== GIVEN DATA ==

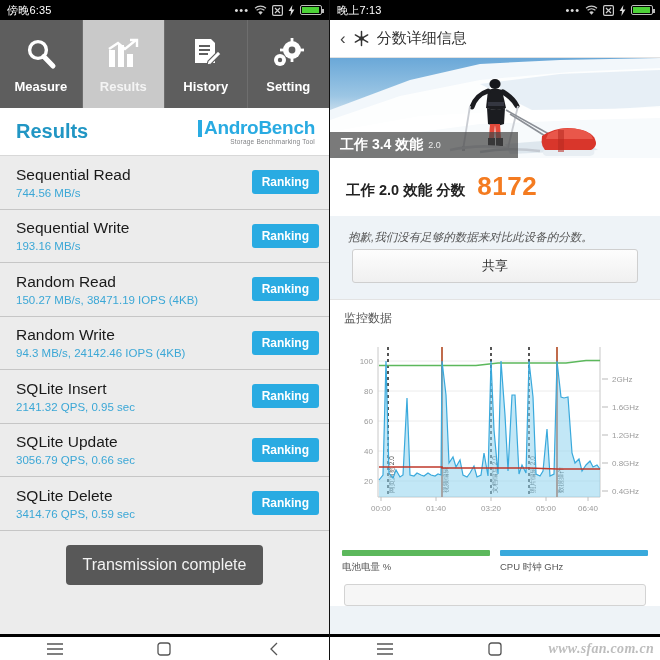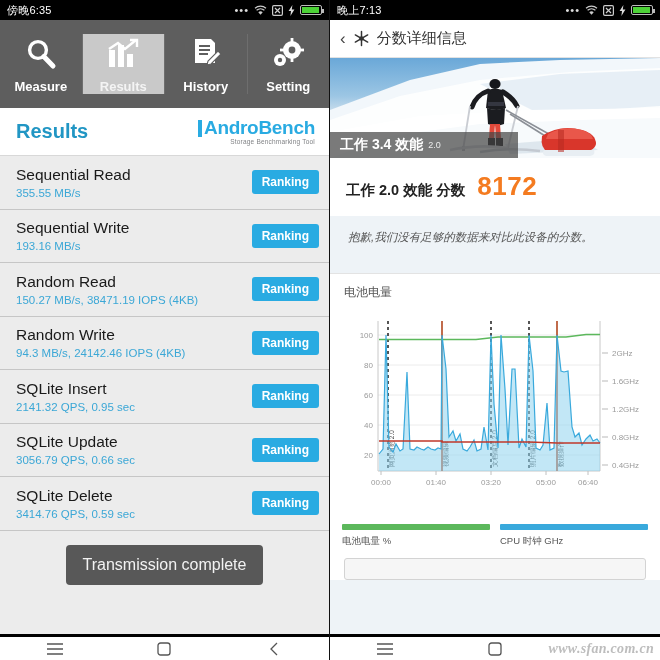--- a/index.html
+++ b/index.html
@@ -15,21 +15,21 @@
                justify-content: space-between; padding: 0 7px; flex: none; }
   .status-time { font-size: 11px; letter-spacing: .2px; }
   .status-icons { display: flex; align-items: center; gap: 5px; }
   .si { display: block; }
   .dots { letter-spacing: 1px; font-size: 11px; line-height: 8px; color: #ddd; }
   .batt { width: 22px; height: 10px; border: 1.4px solid #bbb; border-radius: 2px; position: relative; }
   .batt::after { content:""; position:absolute; right:-3px; top:2.5px; width:2px; height:4px; background:#bbb; }
   .batt i { position:absolute; left:1px; top:1px; bottom:1px; width: 85%; background:#4cd137; display:block; }
 
   
-  .tabbar { height: 88px; background: #5e5e5e; display: flex; flex: none; align-items: center; }
+  .tabbar { height: 88px; background: #5e5e5e; display: flex; flex: none; }
   .tab { flex: 1; display: flex; flex-direction: column; align-items: center; justify-content: center;
          gap: 5px; color: #fff; border-right: 1px solid #6e6e6e; position: relative; }
   .tab:last-child { border-right: none; }
   .tab.active { background: #c9c9c9; color: #f4f4f4; }
   .tab-label { font-size: 13px; font-weight: bold; }
   .tab-icon { width: 40px; height: 40px; display: flex; align-items: center; justify-content: center; }
   .tab-icon svg { display: block; }
 
   .results-header { height: 48px; background: #fff; display: flex; align-items: center;
                     justify-content: space-between; padding: 0 14px 0 16px; flex: none;
@@ -69,21 +69,21 @@
                   background: rgba(70,70,70,.72); color: #fff; display: flex; align-items: center;
                   padding-left: 10px; gap: 5px; }
   .hero-caption b { font-size: 14px; font-weight: bold; }
   .hero-caption .ver { font-size: 9px; opacity: .85; }
 
   .score-card { background: #fff; padding: 13px 16px 14px; }
   .score-line { display: flex; align-items: baseline; gap: 12px; }
   .score-label { font-size: 14.5px; color: #222; font-weight: bold; }
   .score-value { font-size: 26px; font-weight: bold; color: #f47b20; letter-spacing: .5px; }
 
-  .note { background: #eef3f7; padding: 14px 18px 28px; font-size: 11.5px; color: #555; font-style: italic; }
+  .note { background: #eef3f7; padding: 14px 18px 4px; font-size: 11.5px; color: #555; font-style: italic; }
 
   .share-wrap { background: #eef3f7; padding: 0 22px 16px; }
   .share-btn { width: 100%; height: 34px; background: linear-gradient(#fdfdfd,#f0f0f0);
                border: 1px solid #cfcfcf; border-radius: 3px; font-size: 13px; color: #333; }
 
   .section { background: #fff; border-top: 1px solid #e3e3e3; }
   .section-title { font-size: 12px; color: #555; padding: 10px 14px 8px; }
 
   .chart-box { position: relative; height: 205px; padding: 0 6px; background: #fff; }
   .chart-box svg { display: block; }
@@ -191,21 +191,21 @@
         <span class="brand-bar"></span>
         <div class="brand-main"><span>Andro</span><span>Bench</span></div>
         <div class="brand-sub">Storage Benchmarking Tool</div>
       </div>
     </div>
 
     <div class="list">
       <div class="row">
         <div class="row-text">
           <span class="row-title">Sequential Read</span>
-          <span class="row-value">355.55 MB/s</span>
+          <span class="row-value">744.56 MB/s</span>
         </div>
         <button class="ranking-btn">Ranking</button>
       </div>
       <div class="row">
         <div class="row-text">
           <span class="row-title">Sequential Write</span>
           <span class="row-value">193.16 MB/s</span>
         </div>
         <button class="ranking-btn">Ranking</button>
       </div>
@@ -352,23 +352,26 @@
 
       <div class="score-card">
         <div class="score-line">
           <span class="score-label">工作 2.0 效能 分数</span>
           <span class="score-value">8172</span>
         </div>
       </div>
 
       <div class="note">抱歉,我们没有足够的数据来对比此设备的分数。</div>
 
+      <div class="share-wrap">
+        <button class="share-btn">共享</button>
+      </div>
 
       <div class="section">
-        <div class="section-title">电池电量</div>
+        <div class="section-title">监控数据</div>
 
         <div class="chart-box">
           <svg width="318" height="200" viewBox="0 0 318 200">
             <g stroke="#ececec" stroke-width="1">
               <line x1="42" y1="26" x2="264" y2="26"></line>
               <line x1="42" y1="56" x2="264" y2="56"></line>
               <line x1="42" y1="86" x2="264" y2="86"></line>
               <line x1="42" y1="116" x2="264" y2="116"></line>
               <line x1="42" y1="146" x2="264" y2="146"></line>
             </g>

===

From the lines above, copy those that contain the word "tabbar".

## RESULT BELOW
-  .tabbar { height: 88px; background: #5e5e5e; display: flex; flex: none; align-items: center; }
+  .tabbar { height: 88px; background: #5e5e5e; display: flex; flex: none; }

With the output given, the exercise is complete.